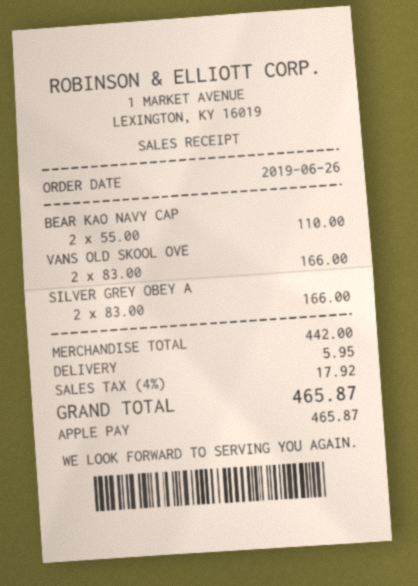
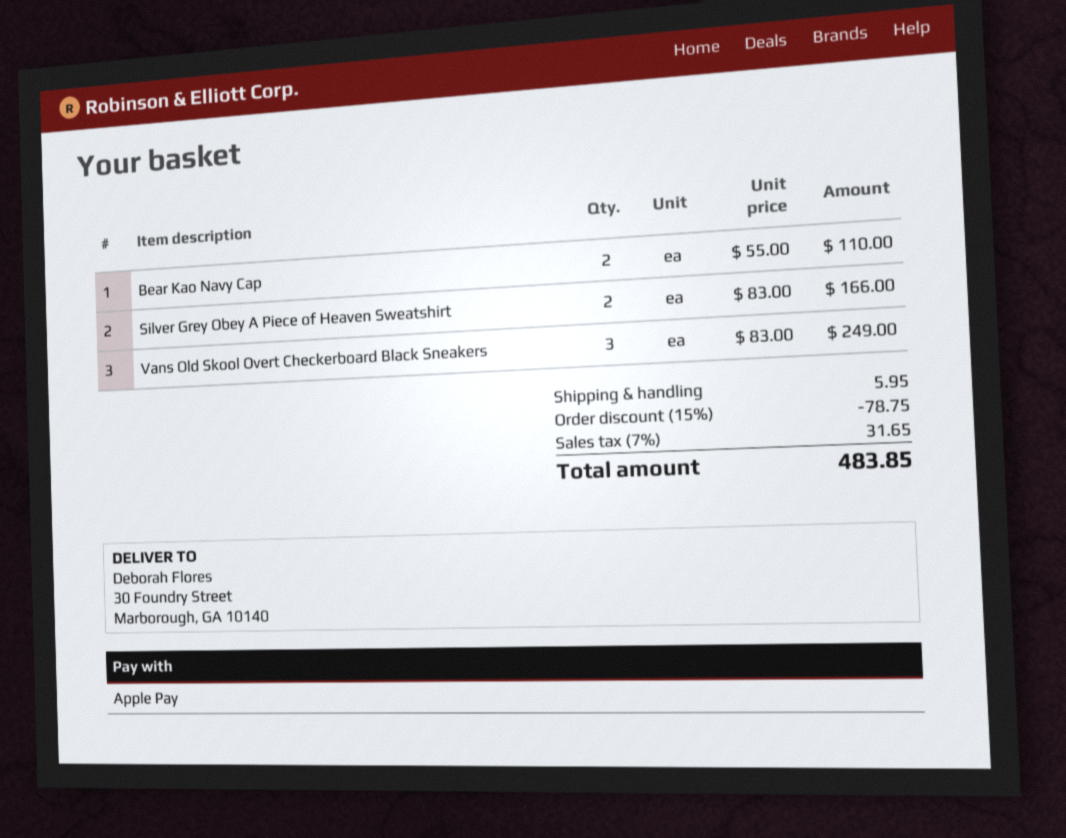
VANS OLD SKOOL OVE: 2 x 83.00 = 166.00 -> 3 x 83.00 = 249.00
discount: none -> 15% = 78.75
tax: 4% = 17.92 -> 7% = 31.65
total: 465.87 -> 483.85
____
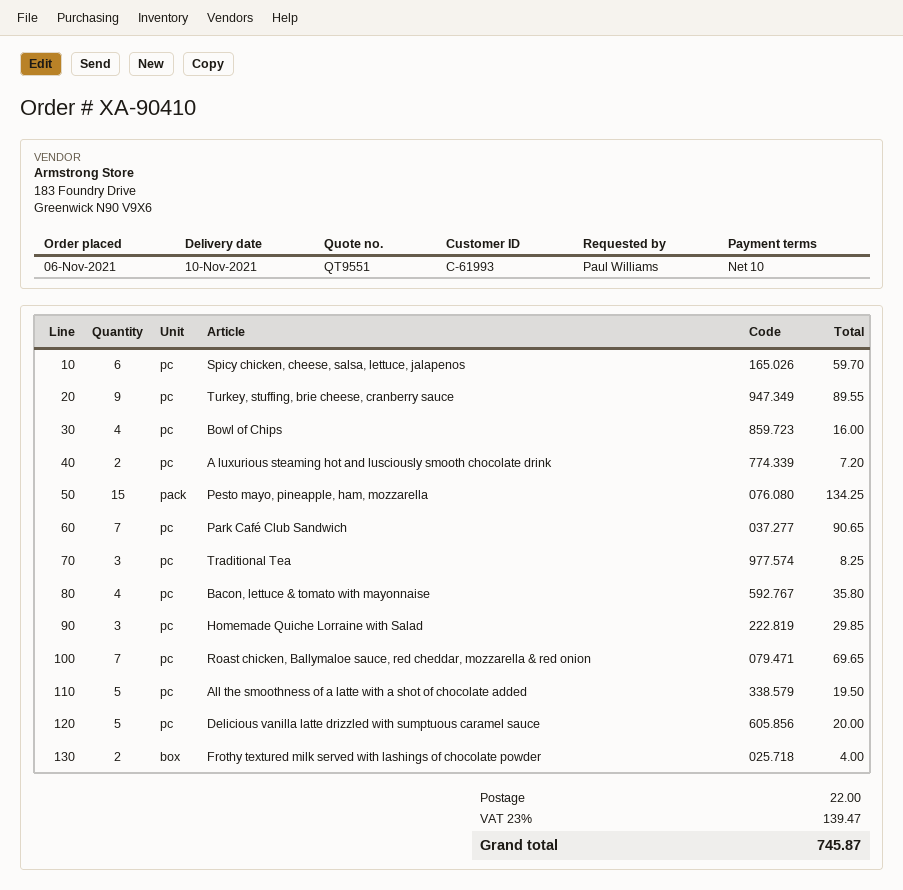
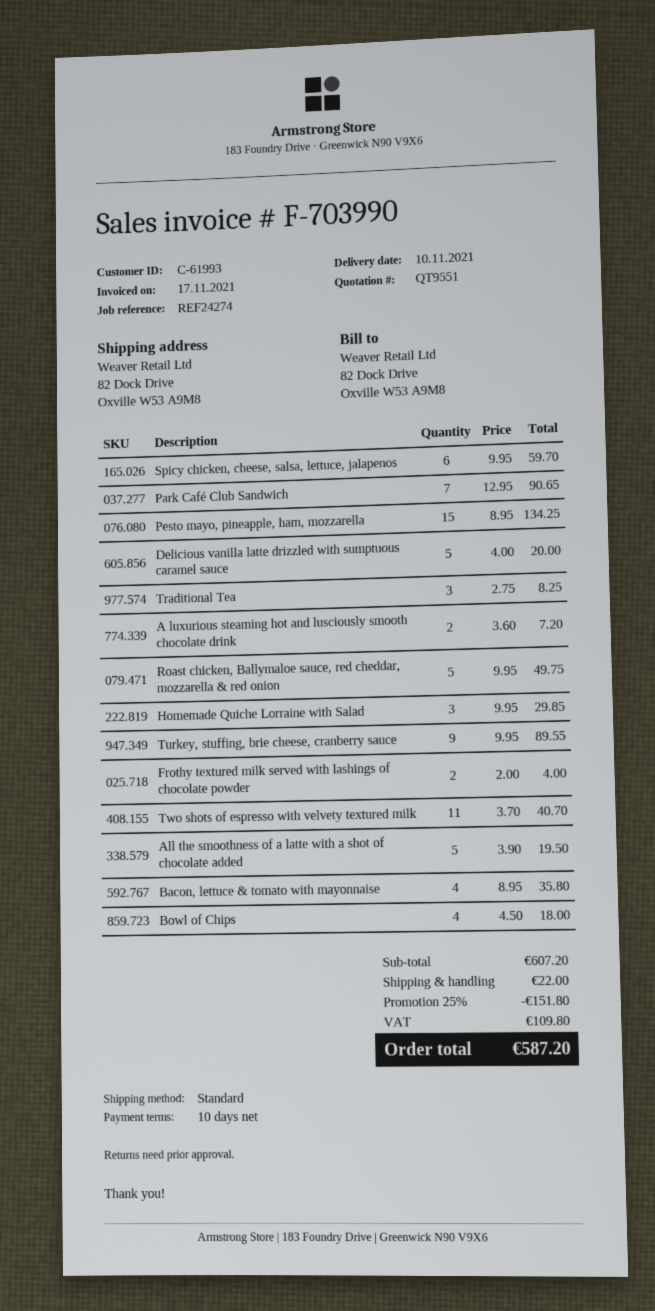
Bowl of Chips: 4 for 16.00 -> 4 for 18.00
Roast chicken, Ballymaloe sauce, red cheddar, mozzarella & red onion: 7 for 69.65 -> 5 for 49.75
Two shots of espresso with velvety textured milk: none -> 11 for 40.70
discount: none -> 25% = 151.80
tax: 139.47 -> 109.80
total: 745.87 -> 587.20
____
### Your goal
Would you report every line of the entries above containing the word "total"?

### Answer box
total: 465.87 -> 483.85
total: 745.87 -> 587.20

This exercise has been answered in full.